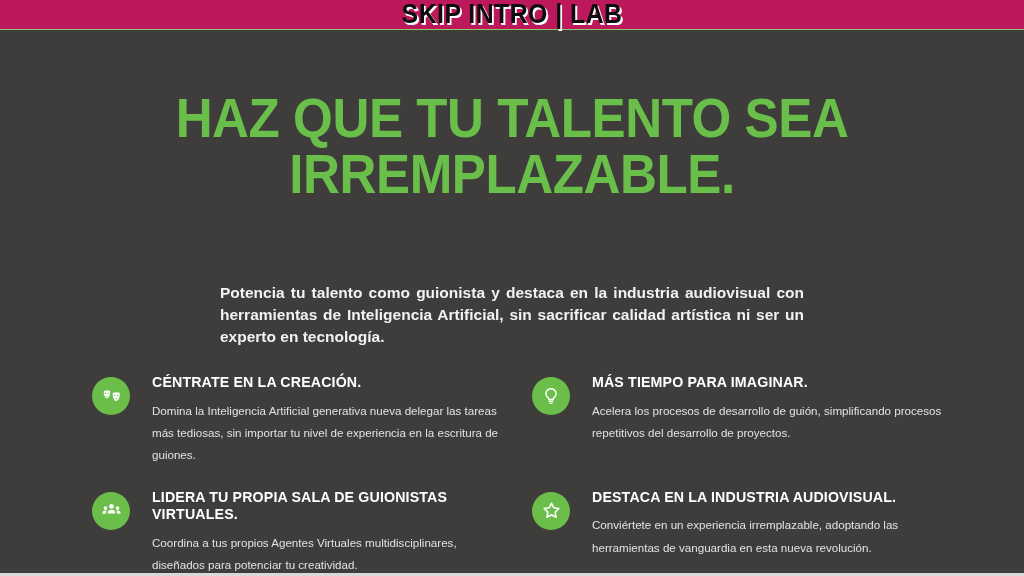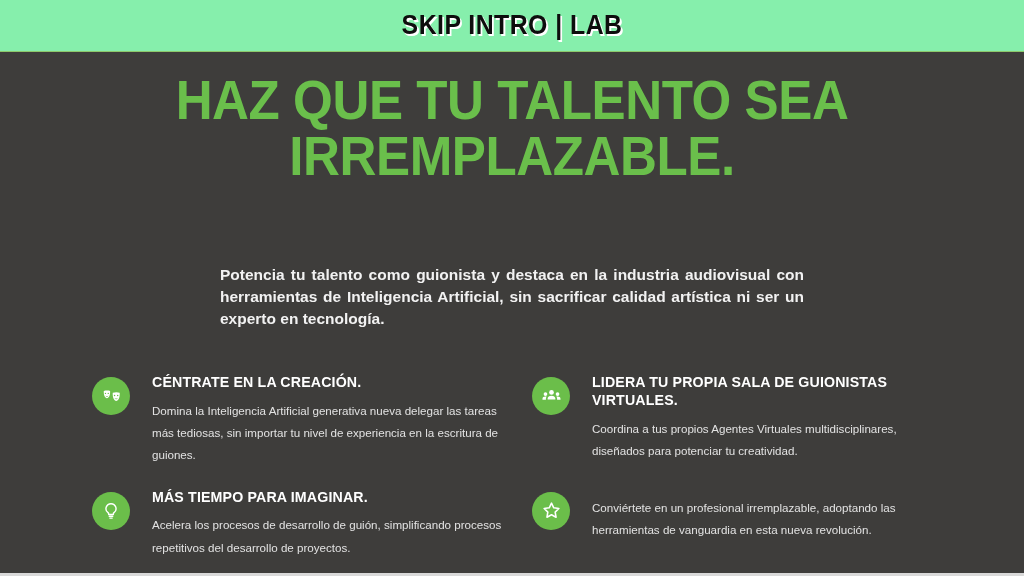--- a/index.html
+++ b/index.html
@@ -6,40 +6,40 @@
   html, body {
     width:1024px; height:576px;
     font-family:"Liberation Sans", sans-serif;
     background:#3e3d3b;
     overflow:hidden;
   }
   .page { position:relative; width:1024px; height:576px; background:#3e3d3b; }
 
   
   .topbar {
-    height:52px; width:100%;
-    background:#86efac;
+    height:30px; width:100%;
+    background:#be185d;
     display:flex; align-items:center; justify-content:center;
     border-bottom:1px solid #8cc96c;
   }
   .brand {
     font-family:"Liberation Sans", sans-serif;
     font-weight:bold;
     font-size:27px;
     letter-spacing:0.5px;
     color:#0d0d0d;
     transform:scaleX(0.92);
     text-shadow:
        1.5px 1.5px 0 #ffffff,
        2px 2px 0 rgba(255,255,255,0.85);
     white-space:nowrap;
   }
 
   
-  .hero { padding-top:20px; text-align:center; }
+  .hero { padding-top:60px; text-align:center; }
   .headline {
     color:#6abf4b;
     font-weight:bold;
     font-size:55px;
     line-height:1.02;
     letter-spacing:-0.5px;
     transform:scaleX(0.93);
     text-transform:uppercase;
   }
   .headline .l2 { display:block; }
@@ -125,58 +125,59 @@
           <path d="M3.2 5.6c2.6-.7 5-.7 7.2 0 .1 2.4-.1 4.4-.8 5.9-.7 1.6-1.7 2.4-2.8 2.4s-2.1-.8-2.8-2.4c-.7-1.5-.9-3.5-.8-5.9zm1.9 2.1a.75.75 0 1 0 0 1.5.75.75 0 0 0 0-1.5zm3.2 0a.75.75 0 1 0 0 1.5.75.75 0 0 0 0-1.5zM5 11.1c.5.7 1.1 1.1 1.8 1.1s1.3-.4 1.8-1.1c-1.1.4-2.4.4-3.6 0z"></path>
           <path d="M13.4 7.8c2.9-.8 5.6-.8 8 0 .1 2.7-.1 4.9-.9 6.6-.8 1.8-1.9 2.7-3.1 2.7s-2.3-.9-3.1-2.7c-.8-1.7-1-3.9-.9-6.6zm2.1 2.3a.85.85 0 1 0 0 1.7.85.85 0 0 0 0-1.7zm3.6 0a.85.85 0 1 0 0 1.7.85.85 0 0 0 0-1.7zm-3.7 3.8c.6.8 1.3 1.2 2 1.2s1.4-.4 2-1.2c-1.3.5-2.7.5-4 0z"></path>
         </svg>
       </span>
       <div class="f-body">
         <div class="f-title">CÉNTRATE EN LA CREACIÓN.</div>
         <div class="f-desc">Domina la Inteligencia Artificial generativa nueva delegar las tareas más tediosas, sin importar tu nivel de experiencia en la escritura de guiones.</div>
       </div>
     </div>
 
+    <div class="feature col-left">
+      <span class="f-icon">
+        <svg width="20" height="20" viewBox="0 0 24 24" fill="none" stroke="#ffffff" stroke-width="1.7" stroke-linecap="round" stroke-linejoin="round">
+          <path d="M12 3.2a6 6 0 0 0-3.6 10.8c.5.4.8 1 .8 1.6v.6h5.6v-.6c0-.6.3-1.2.8-1.6A6 6 0 0 0 12 3.2z"></path>
+          <path d="M9.9 18.2h4.2"></path>
+          <path d="M10.6 20.5h2.8"></path>
+        </svg>
+      </span>
+      <div class="f-body">
+        <div class="f-title">MÁS TIEMPO PARA IMAGINAR.</div>
+        <div class="f-desc">Acelera los procesos de desarrollo de guión, simplificando procesos repetitivos del desarrollo de proyectos.</div>
+      </div>
+    </div>
+
     <div class="feature col-right">
       <span class="f-icon">
         <svg width="21" height="21" viewBox="0 0 24 24" fill="#ffffff">
           <circle cx="12" cy="7.4" r="2.7"></circle>
           <path d="M12 11.2c-2.6 0-4.4 1.4-4.4 3.1v1.2h8.8v-1.2c0-1.7-1.8-3.1-4.4-3.1z"></path>
           <circle cx="5.1" cy="9.2" r="2.1"></circle>
           <path d="M5.1 12.1c-2 0-3.4 1.1-3.4 2.4v1.1h3.9v-1.3c0-.8.3-1.5.9-2.1-.4-.1-.9-.1-1.4-.1z"></path>
           <circle cx="18.9" cy="9.2" r="2.1"></circle>
           <path d="M18.9 12.1c-.5 0-1 0-1.4.1.6.6.9 1.3.9 2.1v1.3h3.9v-1.1c0-1.3-1.4-2.4-3.4-2.4z"></path>
         </svg>
       </span>
       <div class="f-body">
         <div class="f-title">LIDERA TU PROPIA SALA DE GUIONISTAS VIRTUALES.</div>
         <div class="f-desc">Coordina a tus propios Agentes Virtuales multidisciplinares, diseñados para potenciar tu creatividad.</div>
       </div>
     </div>
 
-    <div class="feature col-left">
-      <span class="f-icon">
-        <svg width="20" height="20" viewBox="0 0 24 24" fill="none" stroke="#ffffff" stroke-width="1.7" stroke-linecap="round" stroke-linejoin="round">
-          <path d="M12 3.2a6 6 0 0 0-3.6 10.8c.5.4.8 1 .8 1.6v.6h5.6v-.6c0-.6.3-1.2.8-1.6A6 6 0 0 0 12 3.2z"></path>
-          <path d="M9.9 18.2h4.2"></path>
-          <path d="M10.6 20.5h2.8"></path>
-        </svg>
-      </span>
-      <div class="f-body">
-        <div class="f-title">MÁS TIEMPO PARA IMAGINAR.</div>
-        <div class="f-desc">Acelera los procesos de desarrollo de guión, simplificando procesos repetitivos del desarrollo de proyectos.</div>
-      </div>
-    </div>
-
     <div class="feature col-right">
       <span class="f-icon">
         <svg width="21" height="21" viewBox="0 0 24 24" fill="none" stroke="#ffffff" stroke-width="1.8" stroke-linejoin="round">
           <path d="M12 3.6l2.6 5.3 5.8.85-4.2 4.1 1 5.8-5.2-2.74-5.2 2.74 1-5.8-4.2-4.1 5.8-.85z"></path>
         </svg>
       </span>
       <div class="f-body">
-        <div class="f-desc">Conviértete en un profesional irremplazable, adoptando las herramientas de vanguardia en esta nueva revolución.</div>
+        <div class="f-title">DESTACA EN LA INDUSTRIA AUDIOVISUAL.</div>
+        <div class="f-desc">Conviértete en un experiencia irremplazable, adoptando las herramientas de vanguardia en esta nueva revolución.</div>
       </div>
     </div>
 
   </div>
 
   <div class="bottom-strip"></div>
 </div>
 
 </body></html>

◆ ◆ ◆ ◆ ◆ ◆ ◆

• Problem requirements:
Search the data for "IMAGINAR". Copy each line that has it.

• Solution for this task:
+        <div class="f-title">MÁS TIEMPO PARA IMAGINAR.</div>
-        <div class="f-title">MÁS TIEMPO PARA IMAGINAR.</div>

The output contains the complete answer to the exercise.